Там же Перельман нашел друга. Не знаю, понимал ли сам Ган Тянь, что он был другом Перельмана, однако Виктор Залгаллер, старый учитель Григория, в этом вполне уверен. 'Он подружился с молодым китайским математиком, — рассказал он мне. — Они друг другу подходили'.
Это было правдой. Я навестила Тяня в Институте перспективных исследований в Принстоне, одном из самых престижных математических учреждений. Он говорил очень тихо и печально, хотя и не так неохотно, как Чигер.
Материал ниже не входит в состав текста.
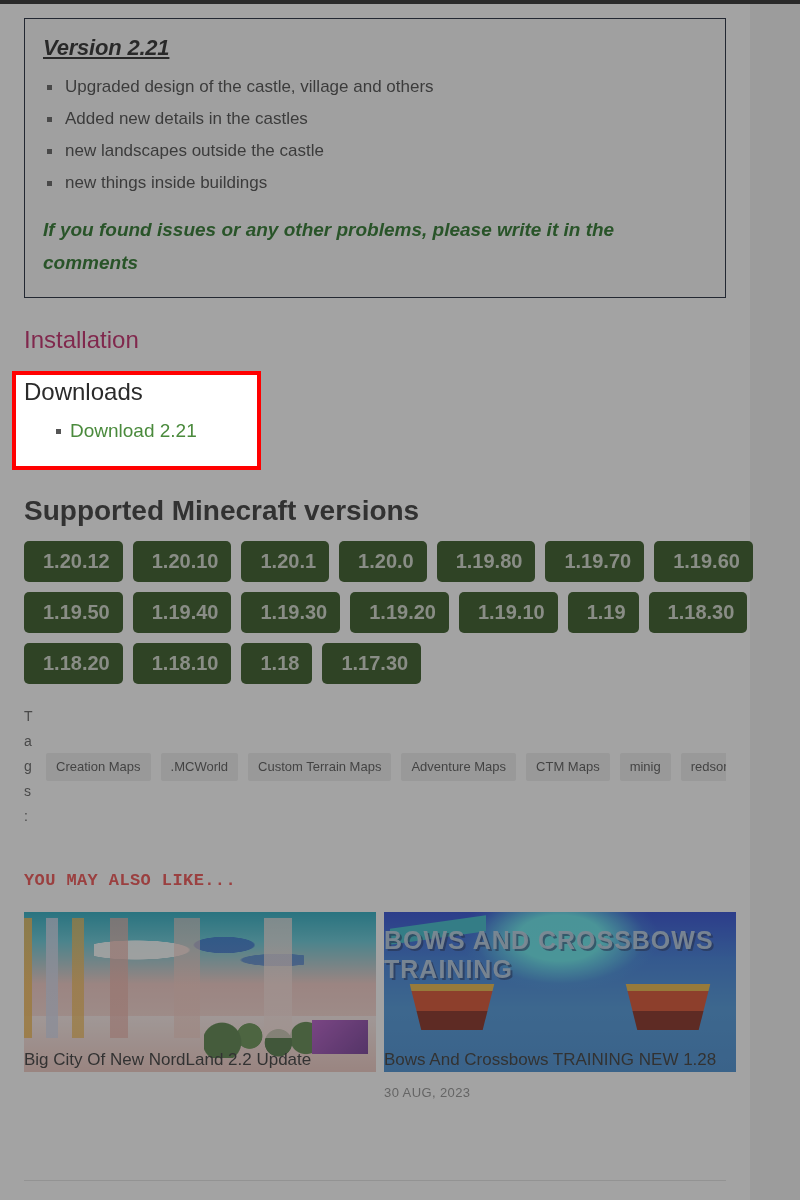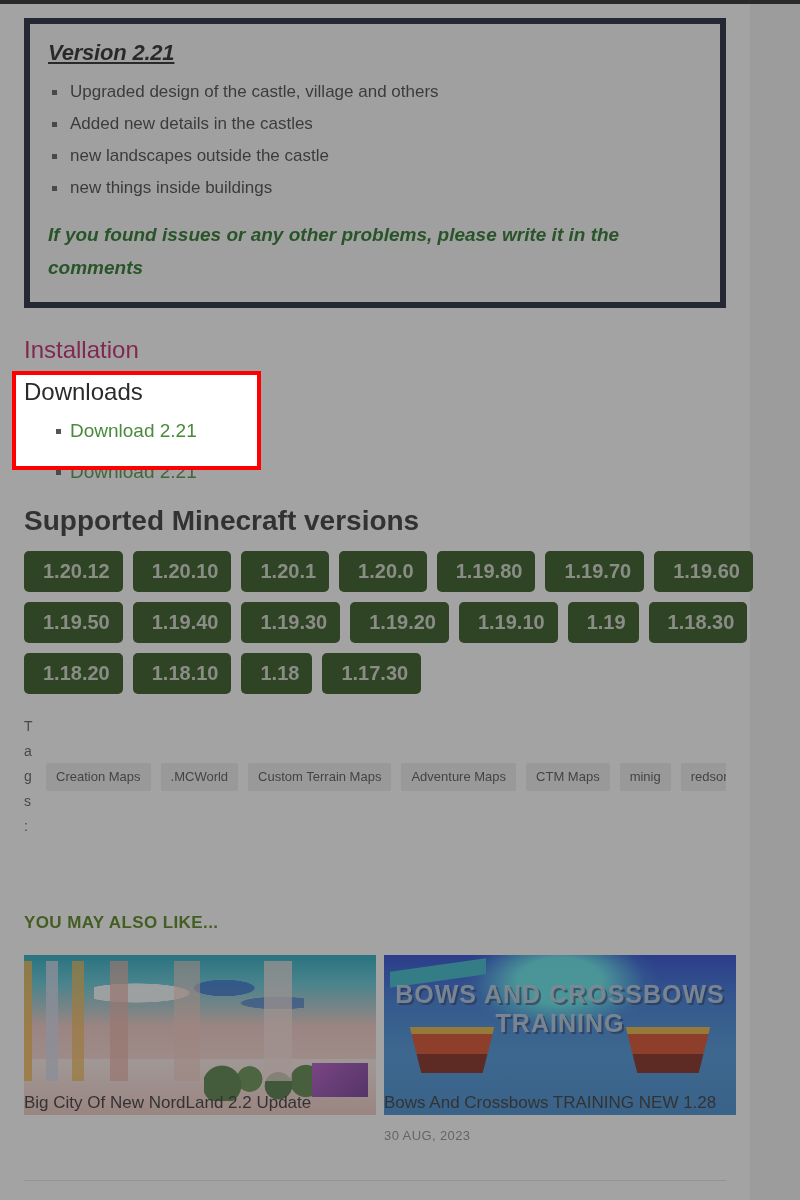"Version 2.21" .changelog-card { border: 6px solid #0f172a -> 1px solid #0f172a }
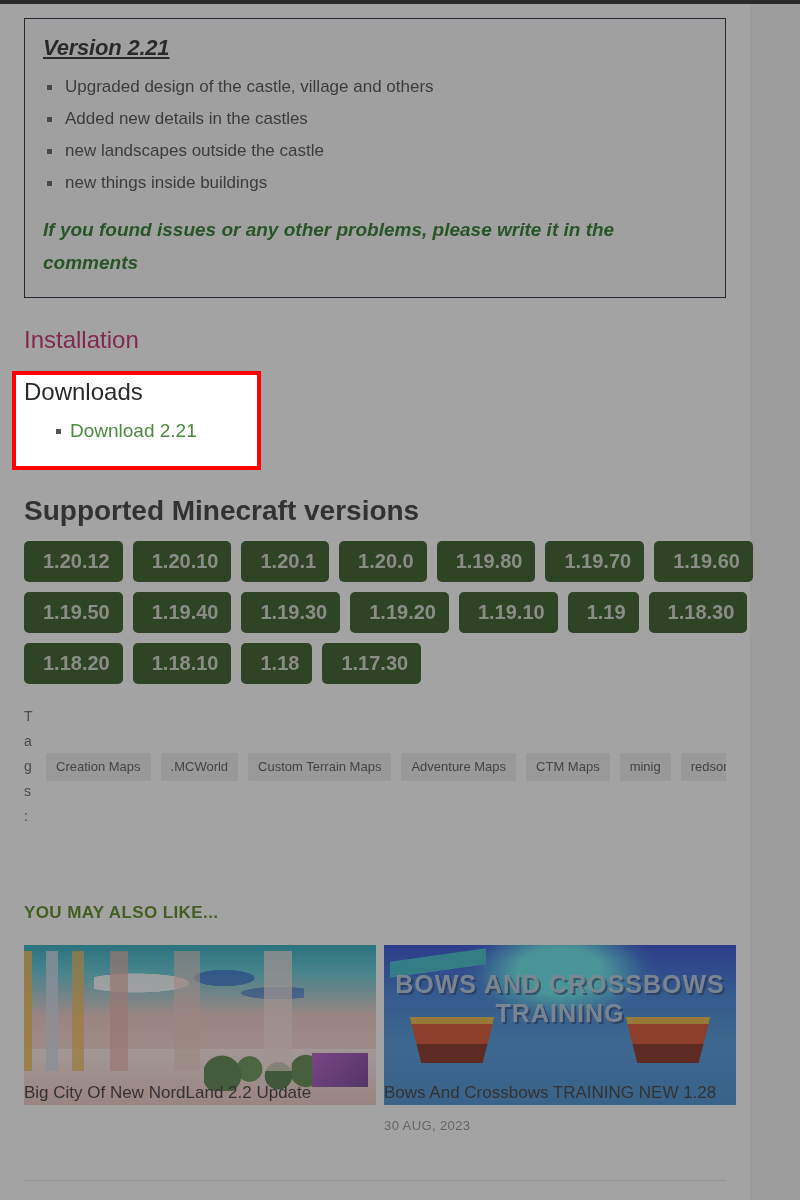"YOU MAY ALSO LIKE..." .ymal-heading { color: #4d7c0f -> #ef4444; font-family: none -> Liberation Mono, monospace; margin-top: 74px -> 42px }
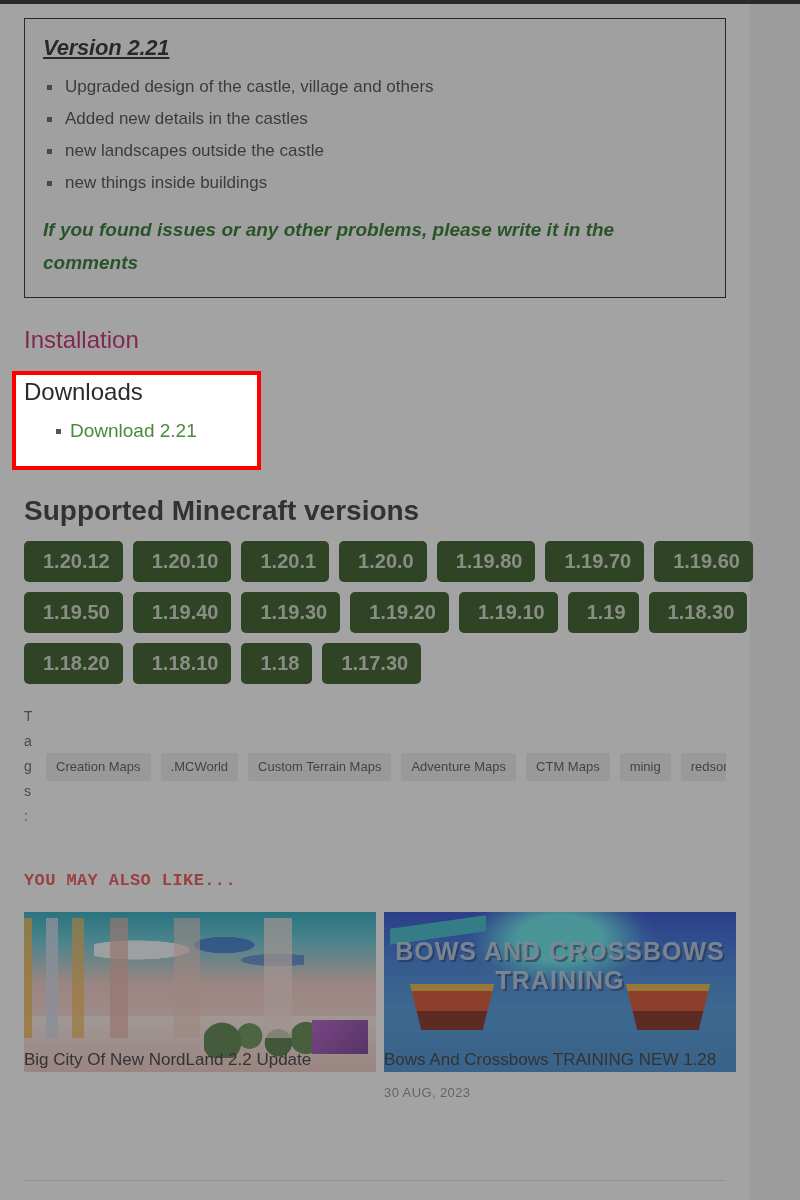"BOWS AND CROSSBOWS" .thumb-bows-title { text-align: center -> left; top: 25px -> 14px }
Прежде он допустил ошибку, согласившись поговорить с журналистами, и считал, что поэтому Перельман не отвечал на его письма несколько лет.
Тянь не уверен, что он и Перельман дружили. 'Мы довольно часто разговаривали', — вспоминает он. Но разговаривали только о математике. 'Не думаю, что он со мной говорил о чем-нибудь, кроме математики, — может быть, с кем- нибудь другим. Он говорил о хлебе — Перельмана это заботило. Он нашел около Бруклинского моста магазин, где он покупал хороший хлеб'. Что это был за хлеб? — спросила я. 'Не знаю, — ответил Тянь, — я не любитель хлеба. Я его ем, но мне безразлично, что это за хлеб'. Кроме расхождения в вопросе о хлебе, Тянь и Перельман совершенно подходили друг другу. Обоих мало что интересовало помимо математики, и их интересы в этой сфере были сходными.
Перельман начал вместе с Тянем ездить на лекции в Институт перспективных исследований в Принстон. Чигер присоединился к ним. Во время одной из этих поездок Перельман удивил Чигера тем, что присоединился к игре в волейбол после лекции: 'Вы смотрите на него и думаете, что это его совершенно не интересует. Но, помню, однажды он наблюдал за игрой и произнес: 'У меня получилось бы'. И вы знаете, у него действительно неплохо получилось'.